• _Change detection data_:
+++
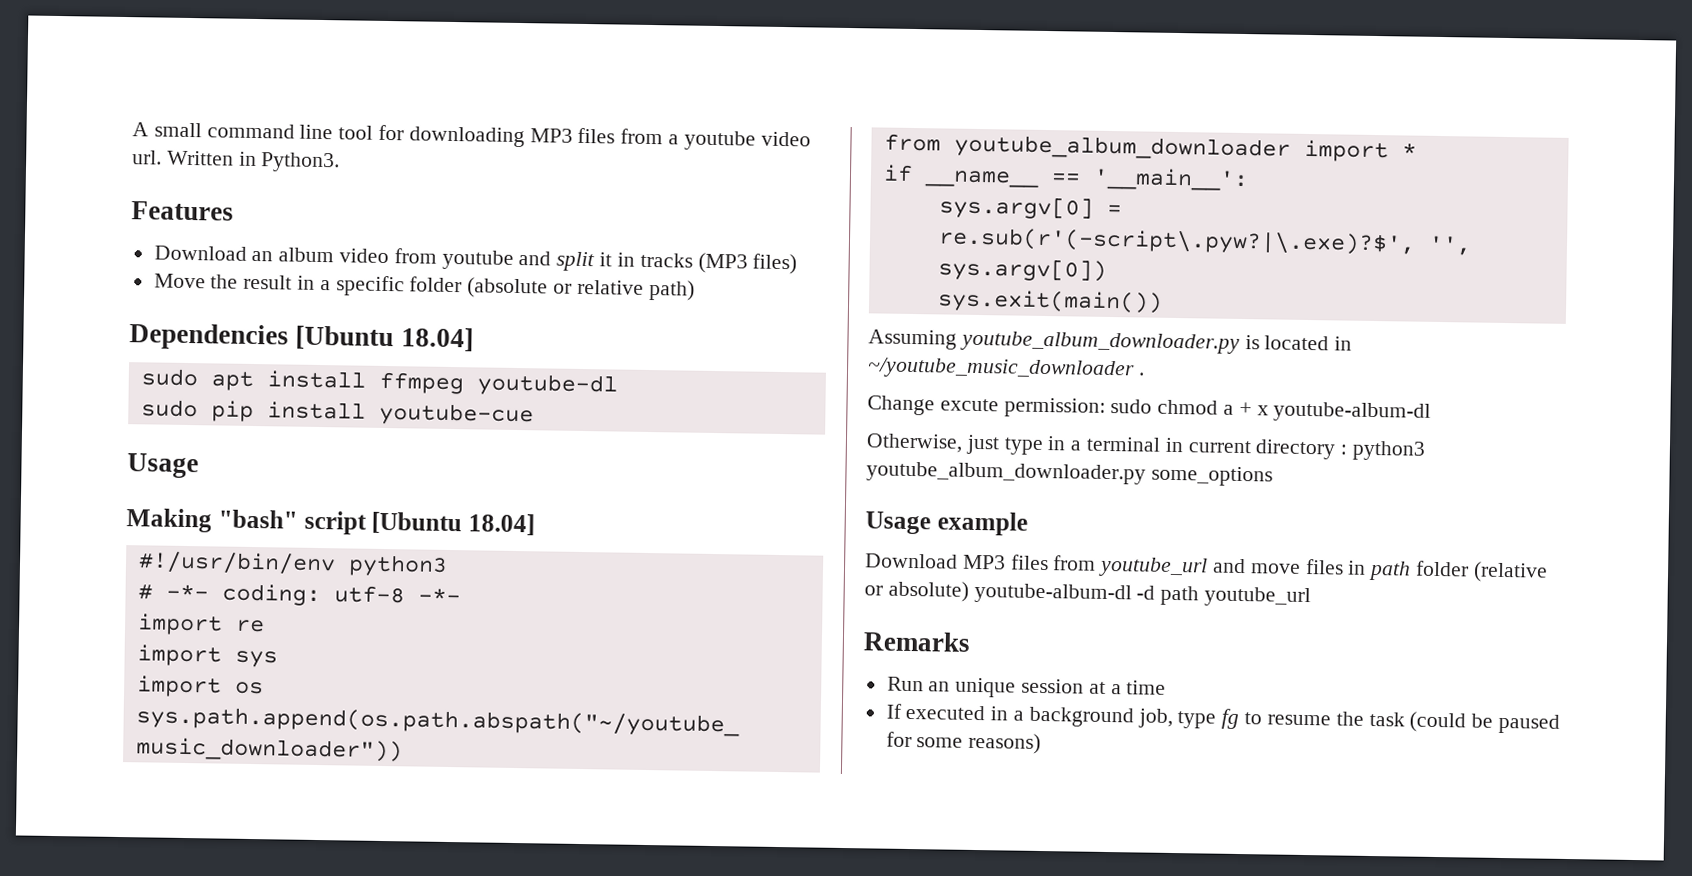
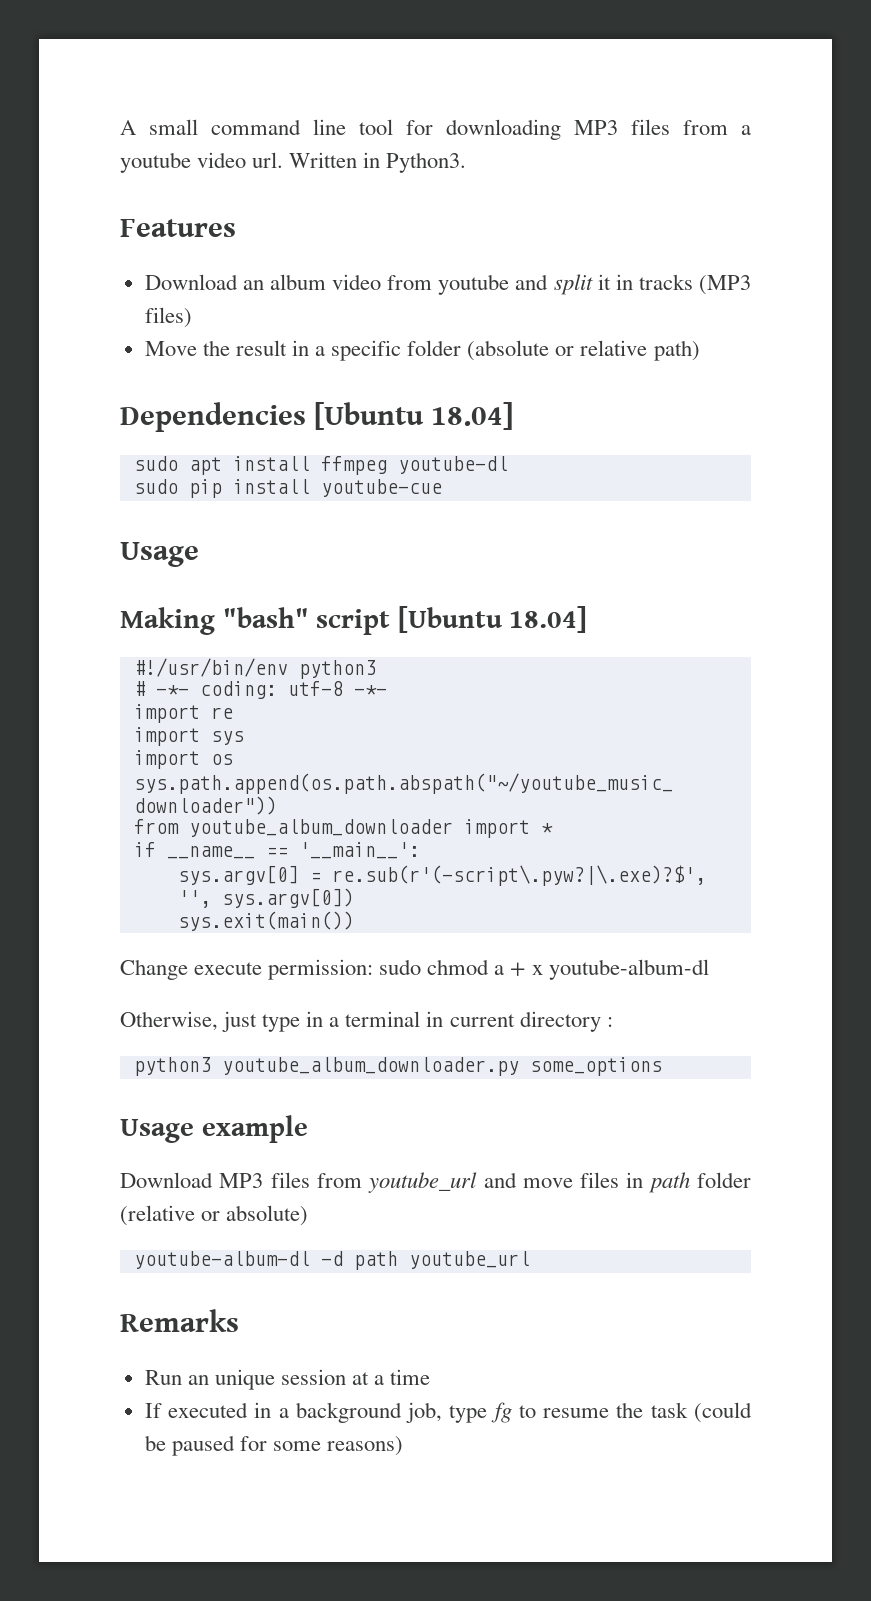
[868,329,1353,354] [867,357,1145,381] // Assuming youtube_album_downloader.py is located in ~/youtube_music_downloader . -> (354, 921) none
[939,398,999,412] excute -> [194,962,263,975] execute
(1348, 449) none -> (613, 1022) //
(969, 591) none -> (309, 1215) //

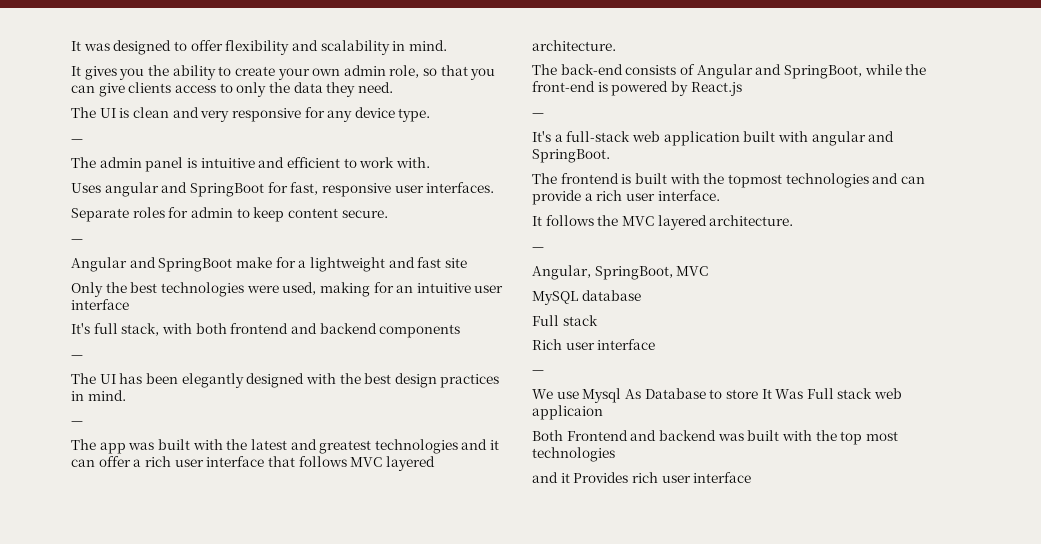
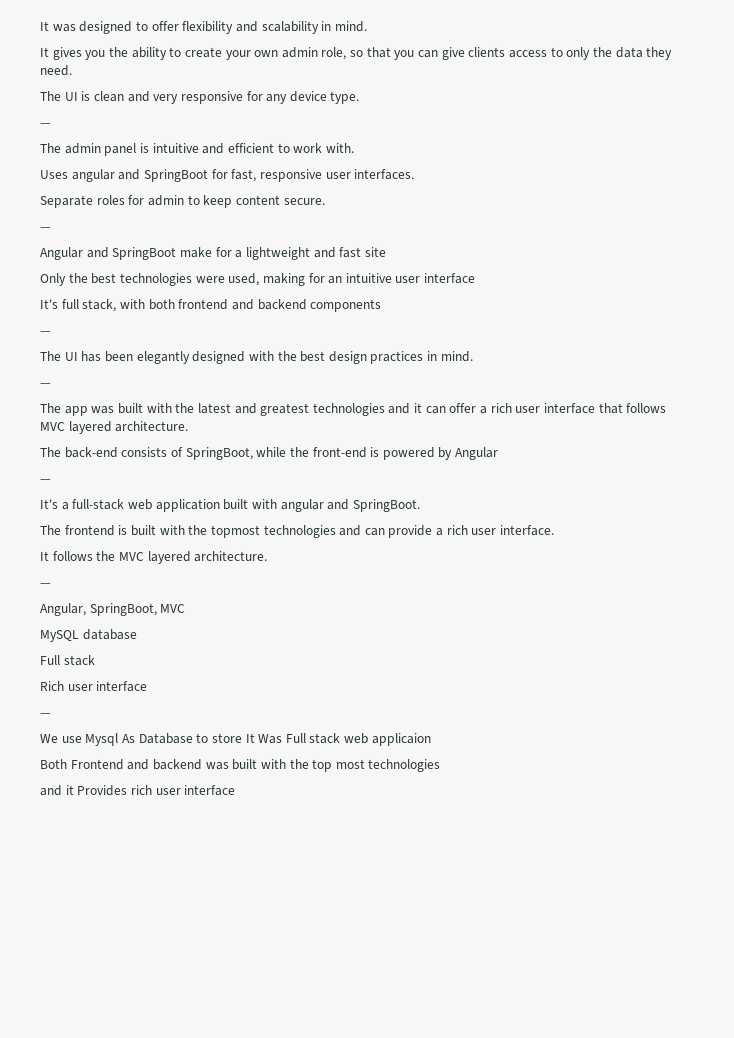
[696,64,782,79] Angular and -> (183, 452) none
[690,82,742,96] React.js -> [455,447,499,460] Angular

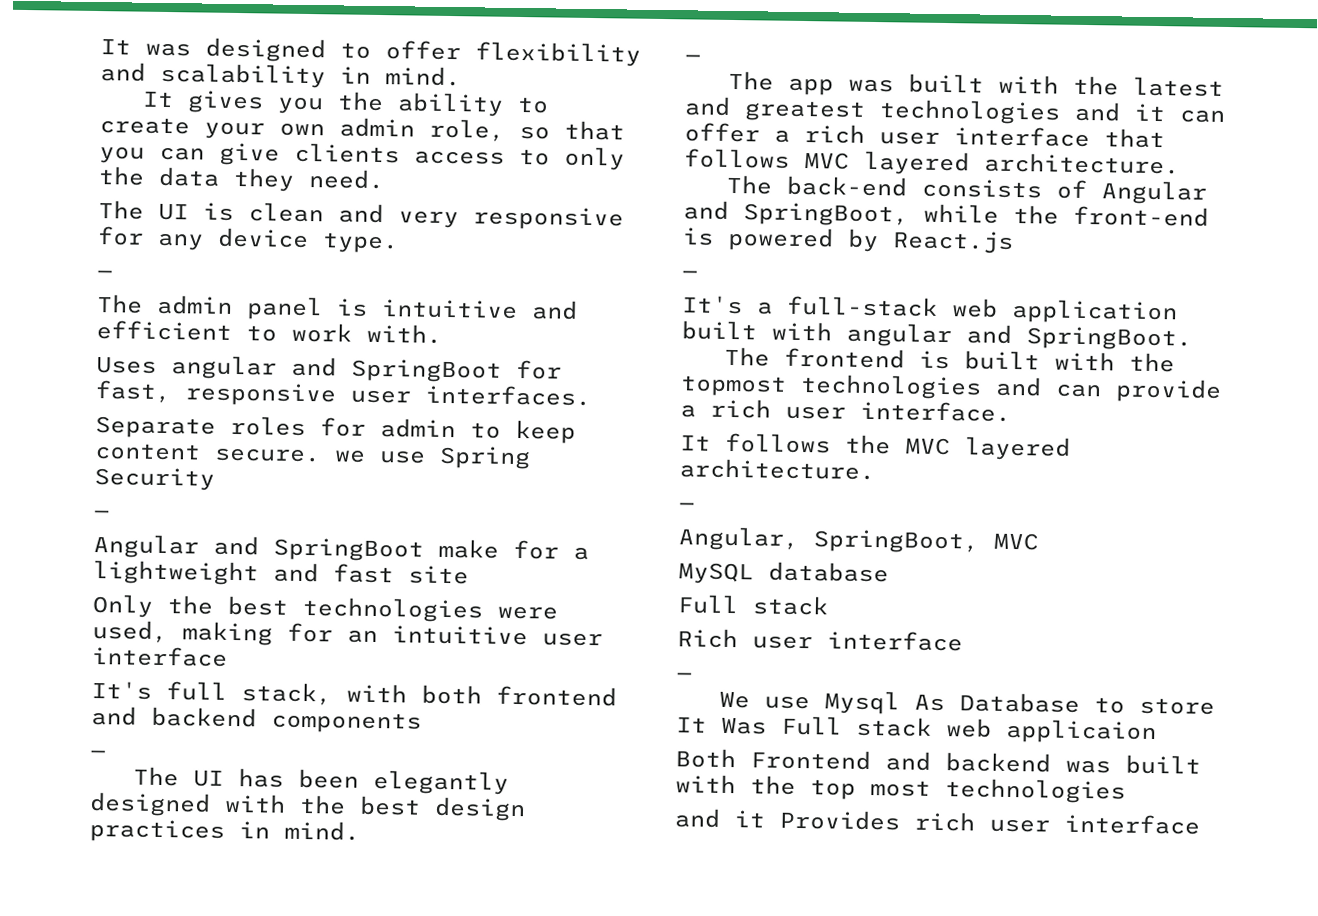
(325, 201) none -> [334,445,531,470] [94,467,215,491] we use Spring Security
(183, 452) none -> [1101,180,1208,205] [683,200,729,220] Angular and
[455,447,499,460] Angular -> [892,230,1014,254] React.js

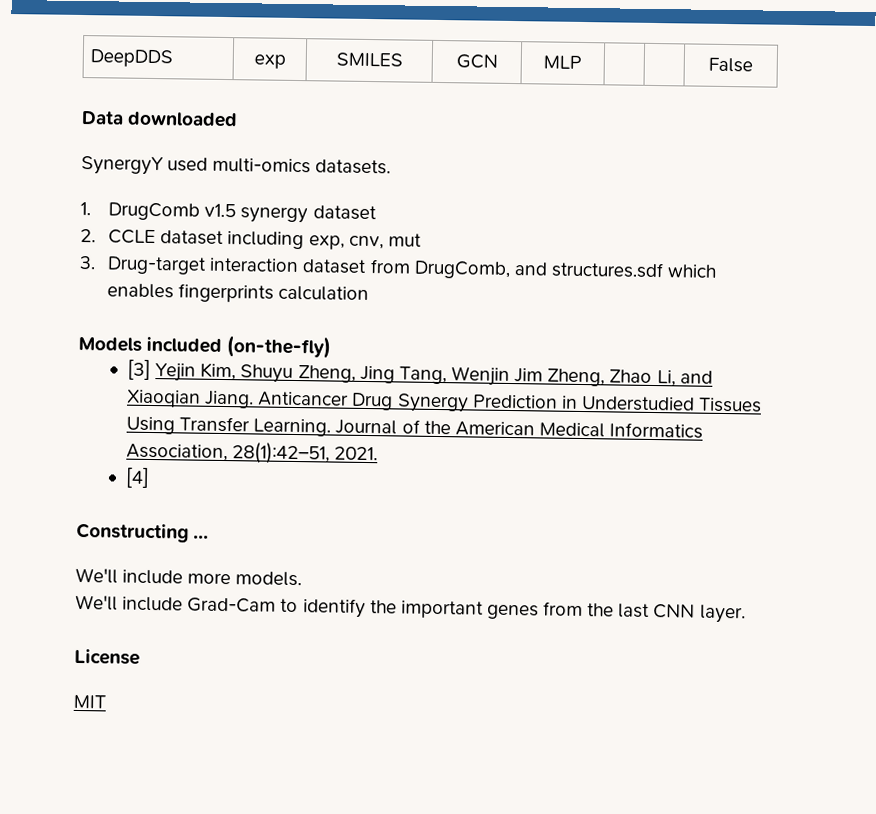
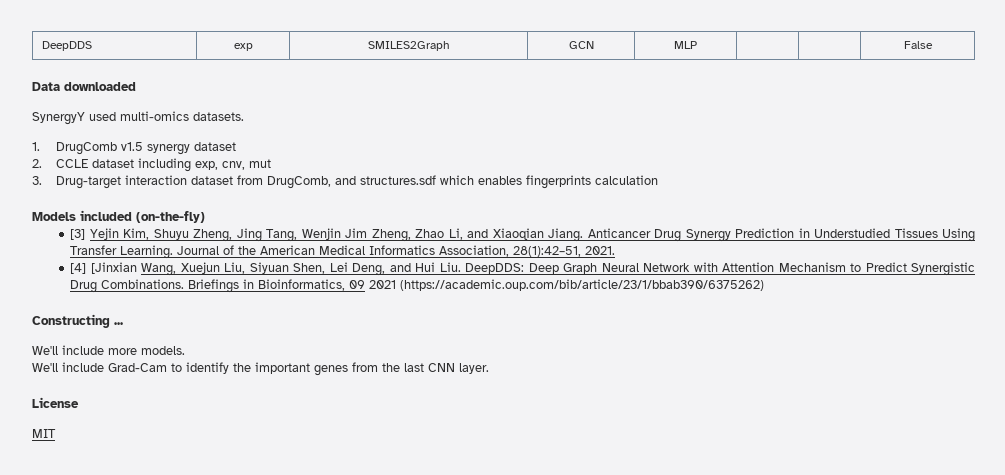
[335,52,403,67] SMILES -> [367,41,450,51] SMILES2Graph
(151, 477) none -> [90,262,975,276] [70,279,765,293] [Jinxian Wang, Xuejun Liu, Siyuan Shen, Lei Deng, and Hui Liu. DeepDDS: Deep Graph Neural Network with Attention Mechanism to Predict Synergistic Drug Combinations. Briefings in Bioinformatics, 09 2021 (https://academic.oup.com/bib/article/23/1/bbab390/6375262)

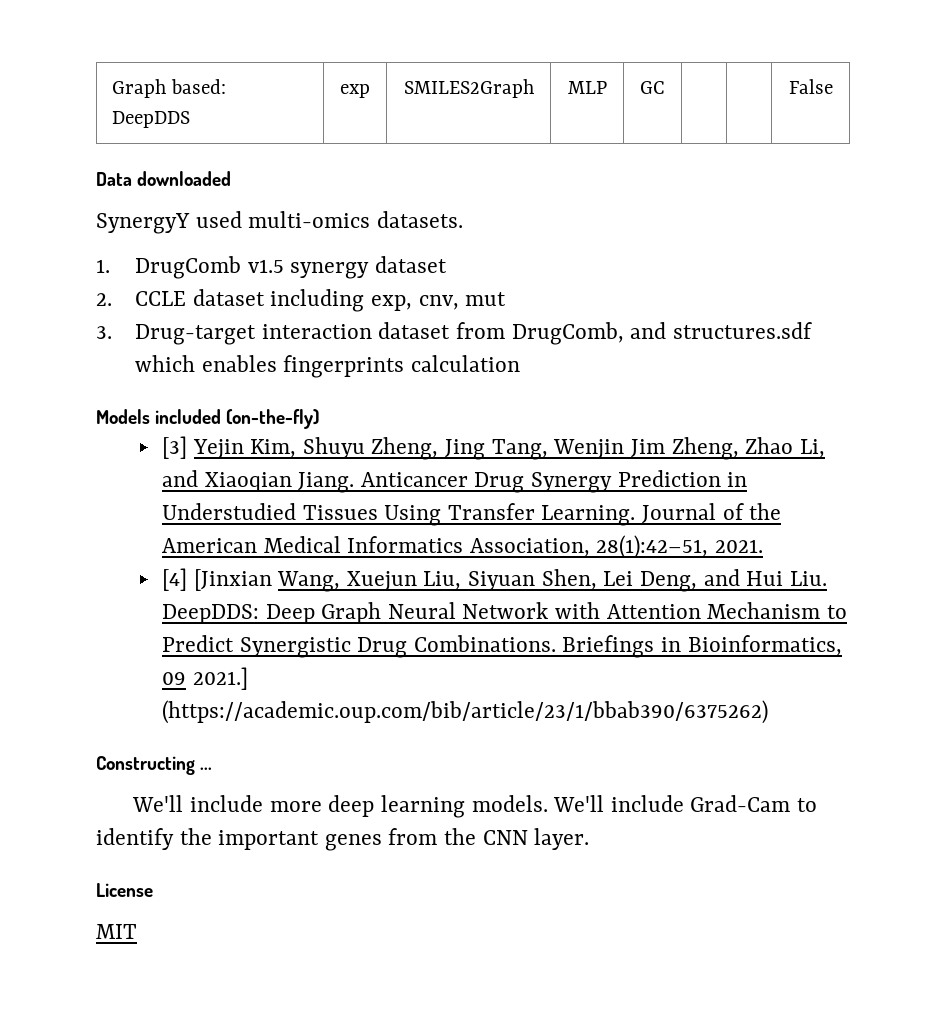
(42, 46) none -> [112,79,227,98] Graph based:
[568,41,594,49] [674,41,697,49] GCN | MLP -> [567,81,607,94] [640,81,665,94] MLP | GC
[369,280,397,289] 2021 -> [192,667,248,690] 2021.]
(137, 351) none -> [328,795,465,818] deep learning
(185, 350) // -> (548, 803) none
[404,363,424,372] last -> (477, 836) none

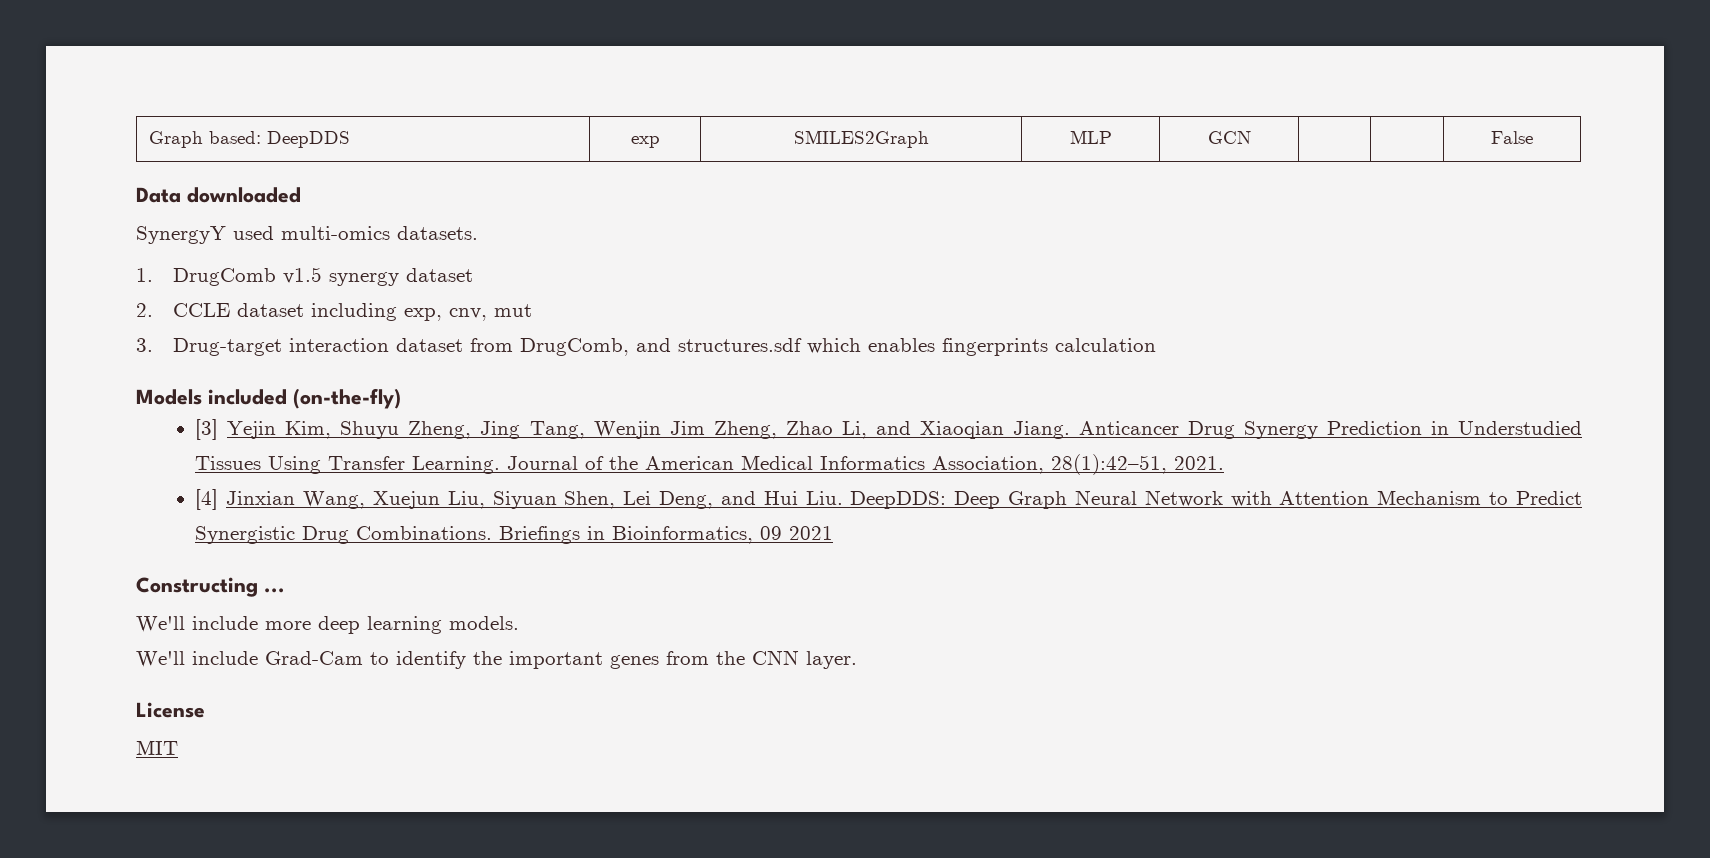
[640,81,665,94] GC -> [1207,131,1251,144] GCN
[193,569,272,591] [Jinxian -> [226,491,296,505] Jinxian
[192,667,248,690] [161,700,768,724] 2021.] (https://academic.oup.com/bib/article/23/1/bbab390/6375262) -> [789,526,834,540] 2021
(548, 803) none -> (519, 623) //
+++
• _EXERCISE OBJECTIVE_: Make a copy of each line in the records that has the word "Angular".

• _EXERCISE RESULT_:
[696,64,782,79] Angular and -> (183, 452) none
[690,82,742,96] React.js -> [455,447,499,460] Angular
(183, 452) none -> [1101,180,1208,205] [683,200,729,220] Angular and
[455,447,499,460] Angular -> [892,230,1014,254] React.js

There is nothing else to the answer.